Das Bundesasylamt hat richtig erkannt, das hinsichtlich des Hauptantrages auf Gewährung des Status des Asylberechtigten eine entschiedene Sache vorliegt, da der Berufungswerber keinerlei Fluchtgründe vorgebracht hatte, die sich nicht auf die bereits rechtskräftig abgewiesenen Fluchtgründe aus dem Hauptverfahren beziehen. Allerdings hat es das Bundesasylamt unterlassen, zu ermitteln, ob hinsichtlich des Eventualantrages auf Gewährung des Status des Subsidiär Schutzberechtigten, der im Gegensatz zur Rechtslage im Regime des AsylG 1997 ebenfalls zu prüfen ist, eine neue Sache vorliegt. Wenn der Berufungswerber wirklich an den behaupteten Erkrankungen leiden sollte, wäre im Rahmen einer inhaltlichen Überprüfung des Eventualantrags festzustellen, ob die Zurückweisung, Zurückschiebung oder Abschiebung gegen Art. 3 EMRK verstoßen würde, zumal im gesamten Erstverfahren - mangels damaliger Relevanz - keine Feststellungen zur Krankenversorgung in China vorgenommen wurden.
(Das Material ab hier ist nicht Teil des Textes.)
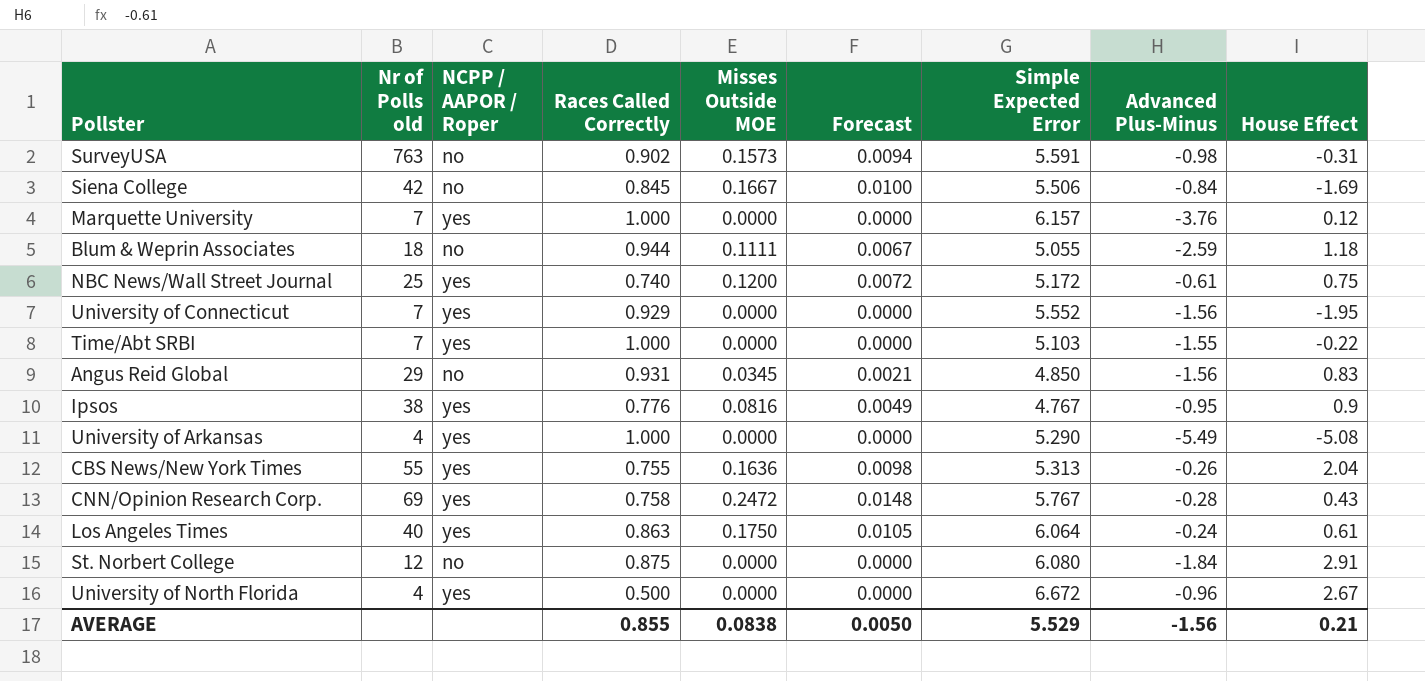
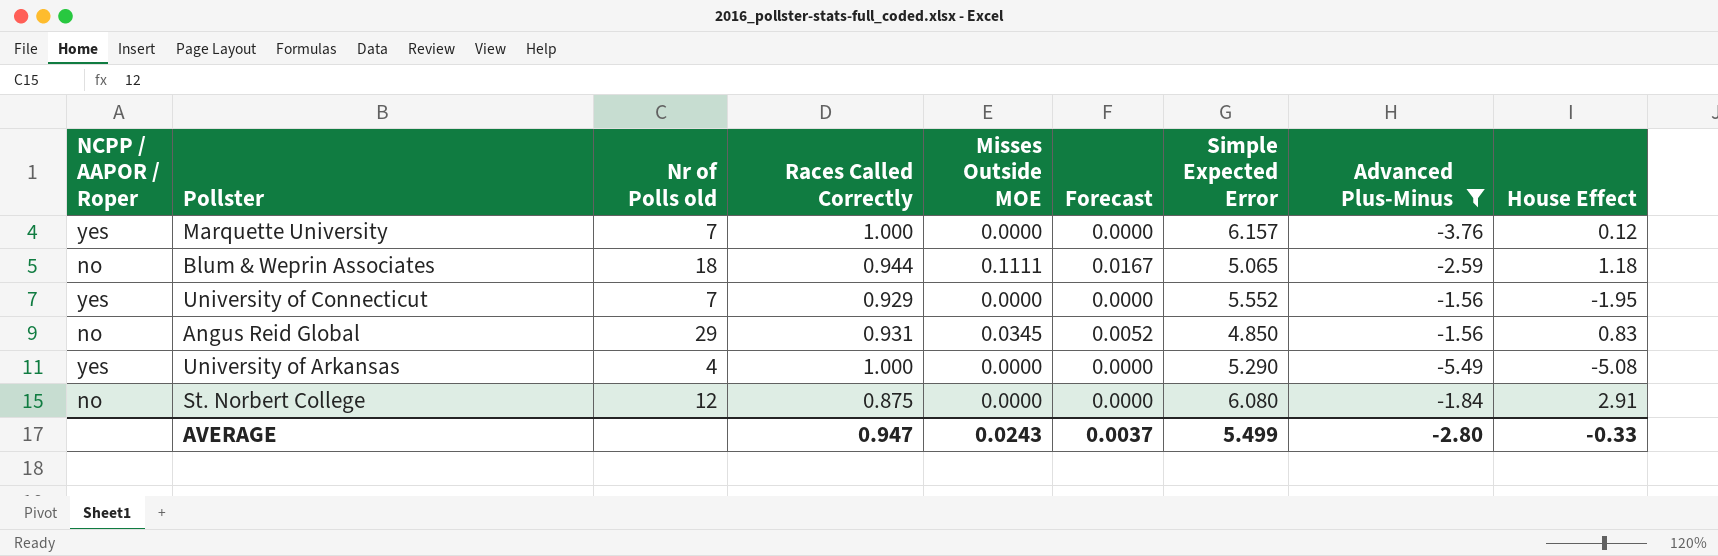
filter: none -> Advanced Plus-Minus <= -1.56
column NCPP / AAPOR / Roper | position: 3 -> 1
column Forecast | formula: [Misses Outside MOE] * 0.06 -> [Misses Outside MOE] * 0.15
Blum & Weprin Associates | Simple Expected Error: 5.055 -> 5.065
AVERAGE | Races Called Correctly: 0.855 -> 0.947
AVERAGE | Misses Outside MOE: 0.0838 -> 0.0243
AVERAGE | Forecast: 0.0050 -> 0.0037
AVERAGE | Simple Expected Error: 5.529 -> 5.499
AVERAGE | Advanced Plus-Minus: -1.56 -> -2.80
AVERAGE | House Effect: 0.21 -> -0.33

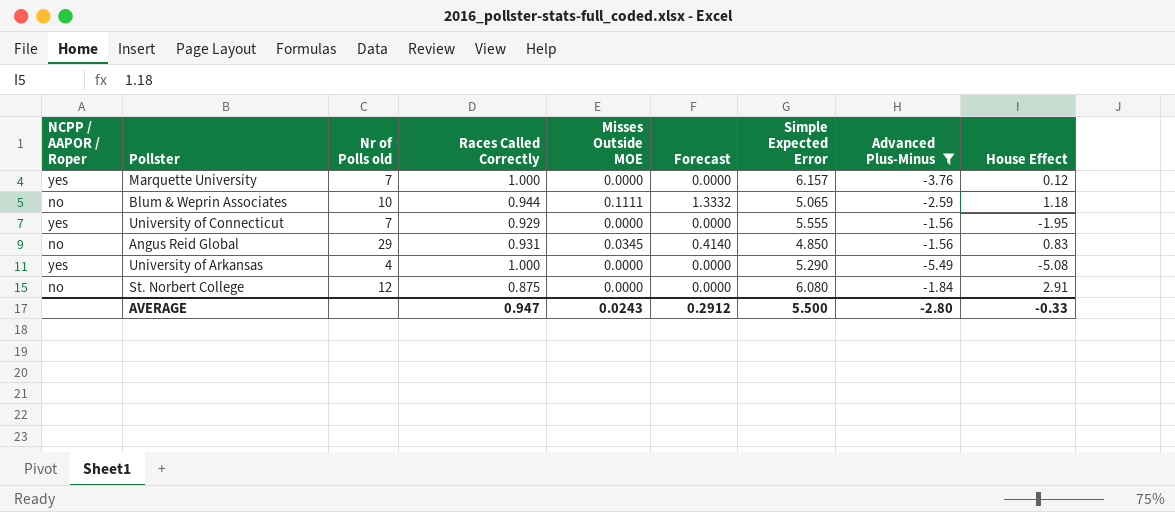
column Forecast | formula: [Misses Outside MOE] * 0.15 -> [Misses Outside MOE] * 12
Blum & Weprin Associates | Nr of Polls old: 18 -> 10
University of Connecticut | Simple Expected Error: 5.552 -> 5.555
AVERAGE | Forecast: 0.0037 -> 0.2912
AVERAGE | Simple Expected Error: 5.499 -> 5.500

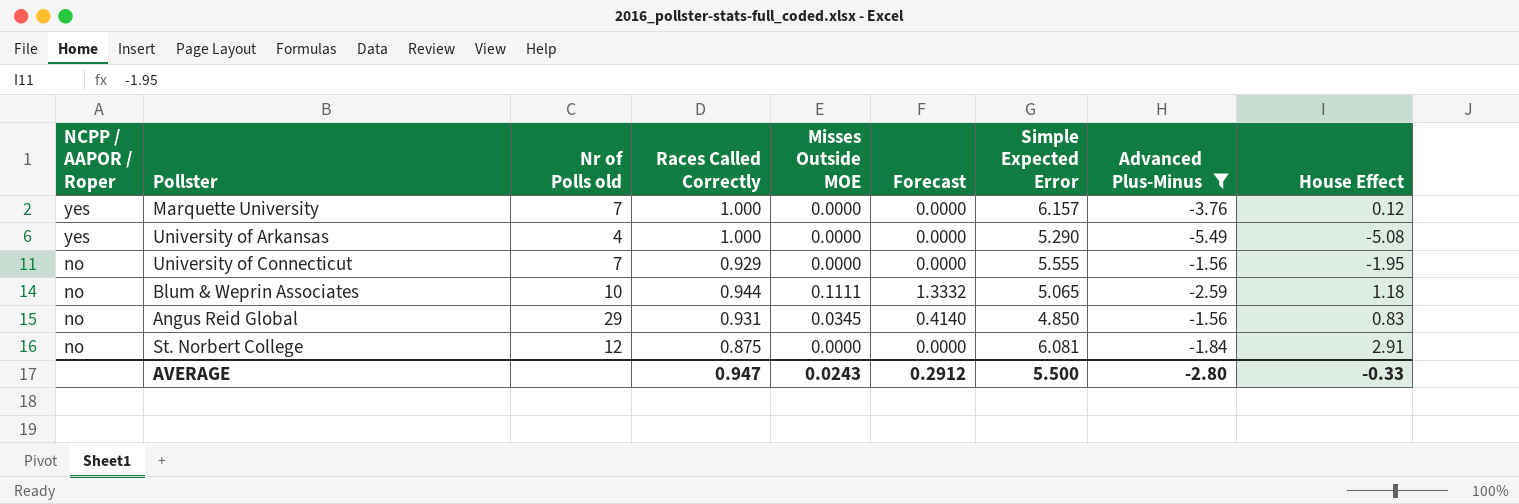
row order: none -> NCPP / AAPOR / Roper descending
University of Connecticut | NCPP / AAPOR / Roper: yes -> no
St. Norbert College | Simple Expected Error: 6.080 -> 6.081

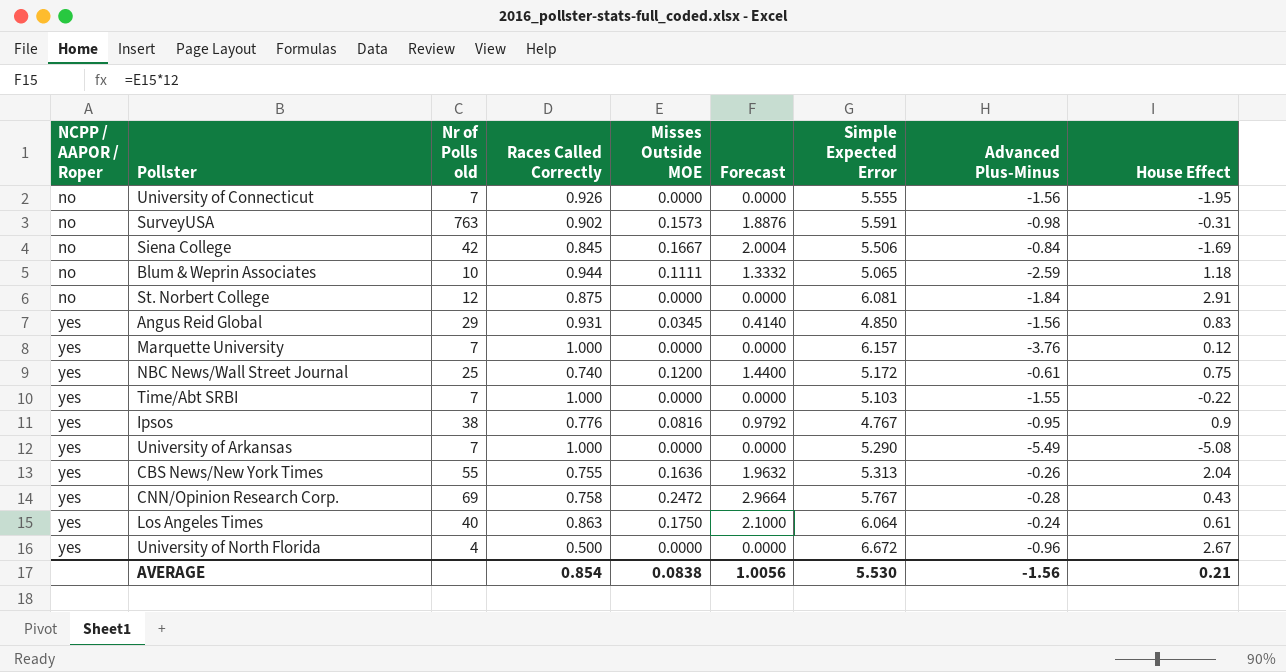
filter: Advanced Plus-Minus <= -1.56 -> none
row order: NCPP / AAPOR / Roper descending -> NCPP / AAPOR / Roper ascending
University of Connecticut | Races Called Correctly: 0.929 -> 0.926
Angus Reid Global | NCPP / AAPOR / Roper: no -> yes
University of Arkansas | Nr of Polls old: 4 -> 7
AVERAGE | Races Called Correctly: 0.947 -> 0.854
AVERAGE | Misses Outside MOE: 0.0243 -> 0.0838
AVERAGE | Forecast: 0.2912 -> 1.0056
AVERAGE | Simple Expected Error: 5.500 -> 5.530
AVERAGE | Advanced Plus-Minus: -2.80 -> -1.56
AVERAGE | House Effect: -0.33 -> 0.21

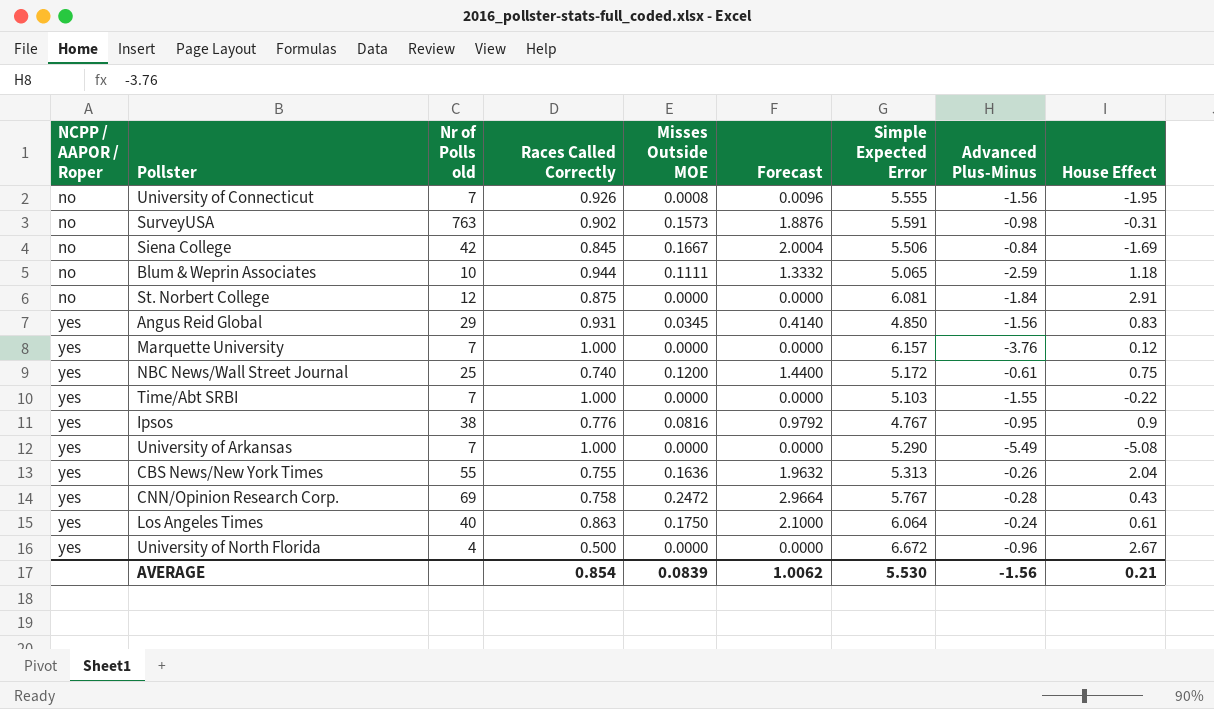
University of Connecticut | Misses Outside MOE: 0.0000 -> 0.0008
University of Connecticut | Forecast: 0.0000 -> 0.0096
AVERAGE | Misses Outside MOE: 0.0838 -> 0.0839
AVERAGE | Forecast: 1.0056 -> 1.0062

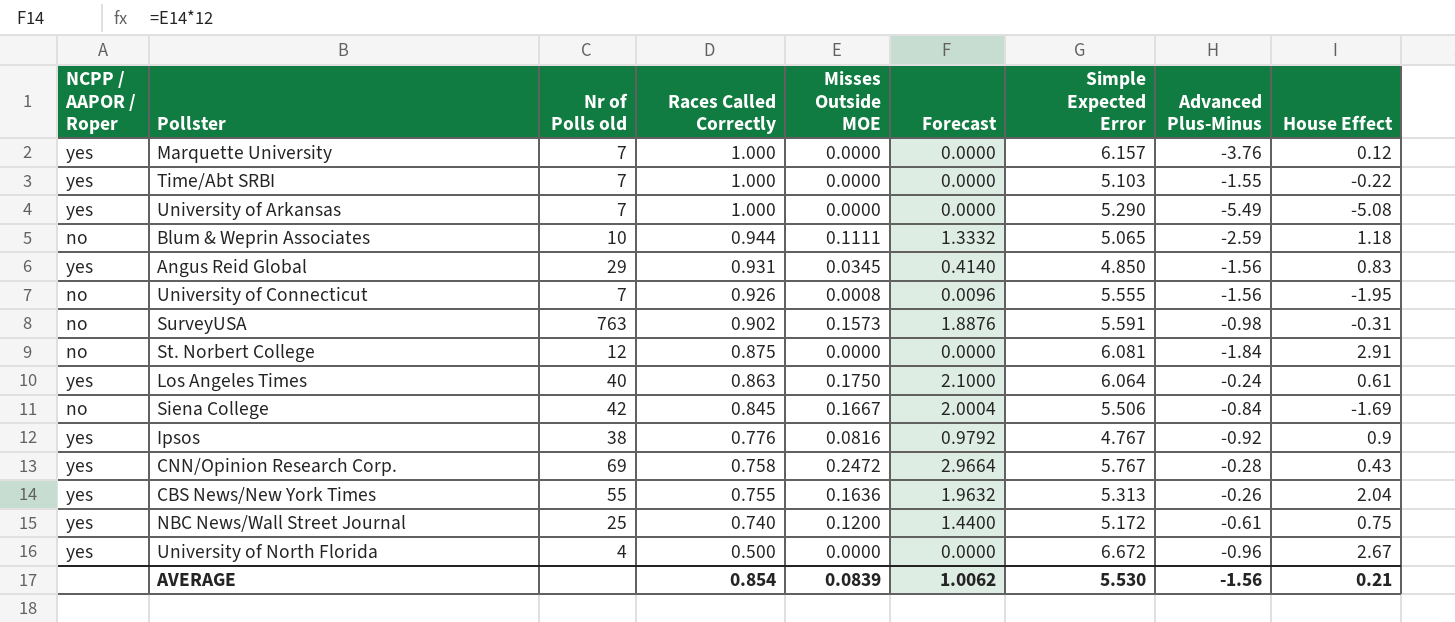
row order: NCPP / AAPOR / Roper ascending -> Races Called Correctly descending
Ipsos | Advanced Plus-Minus: -0.95 -> -0.92

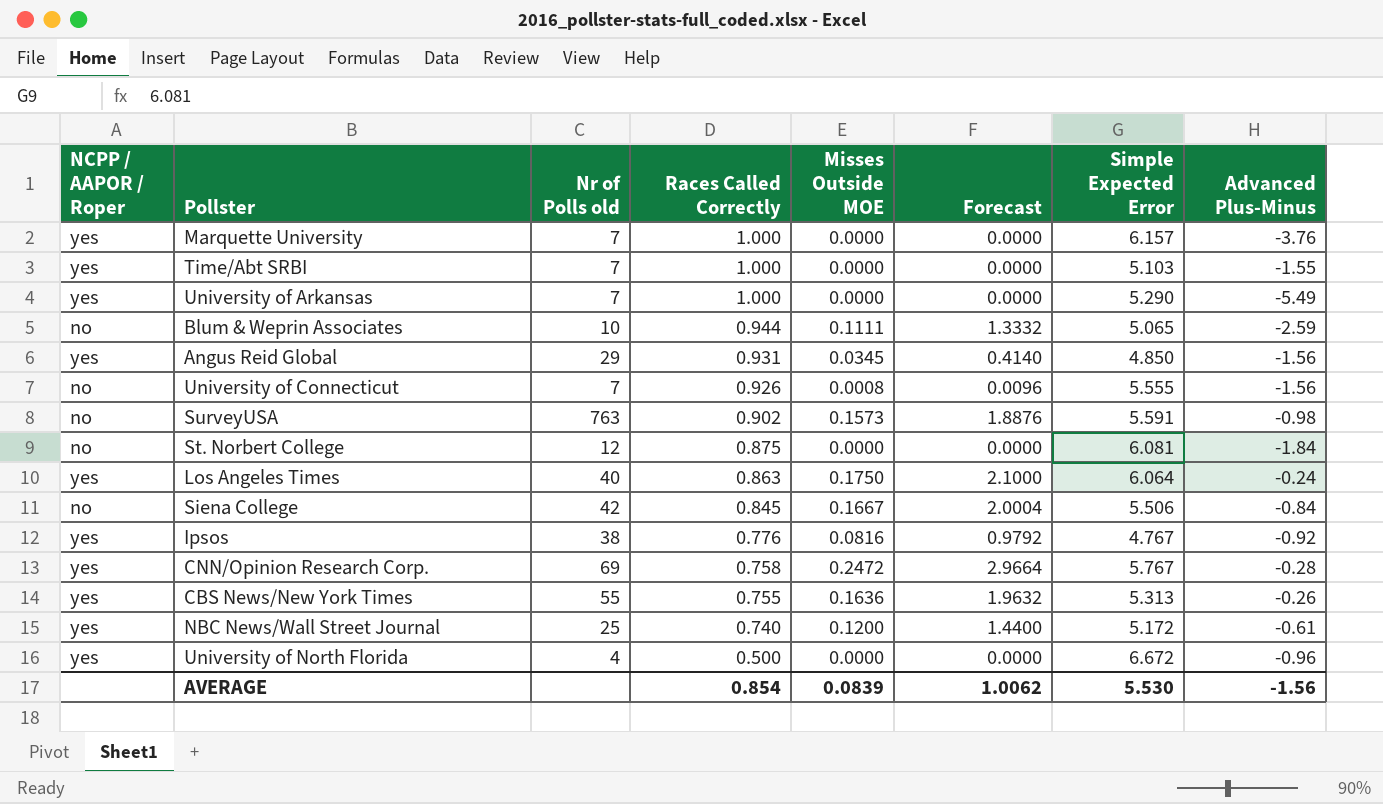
column House Effect | position: 9 -> none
Das Bundesasylamt wird daher festzustellen haben, ob eine solch schwere Erkrankung vorliegt, die - so sie unbehandelt bliebe - die Zurückweisung, Zurückschiebung oder Abschiebung des Berufungswerbers im Hinblick auf die Judikatur des EGMR mit einer Verletzung von Art. 3 EMRK belasten würde, da der Berufungswerber diesfalls in eine hoffnungslose Lage kommen könnte. Nur wenn dies der Fall wäre, wäre im Rahmen eines inhaltlichen Verfahrens über den Eventualantrag die Frage zu prüfen, ob ein reales Risiko besteht, dass der Berufungswerber in China in eine solche hoffnungslose Lage kommen würde oder ob eine entsprechende Krankenbehandlung erfolgen könne.
Da der Spruch des Bundesasylamtes den Antrag jedoch gänzlich zurückweist und nicht zwischen Haupt- und Eventualantrag unterscheidet, musste der gesamte Bescheid behoben werden, es war daher spruchgemäß zu entscheiden.
Es war daher spruchgemäß zu entscheiden.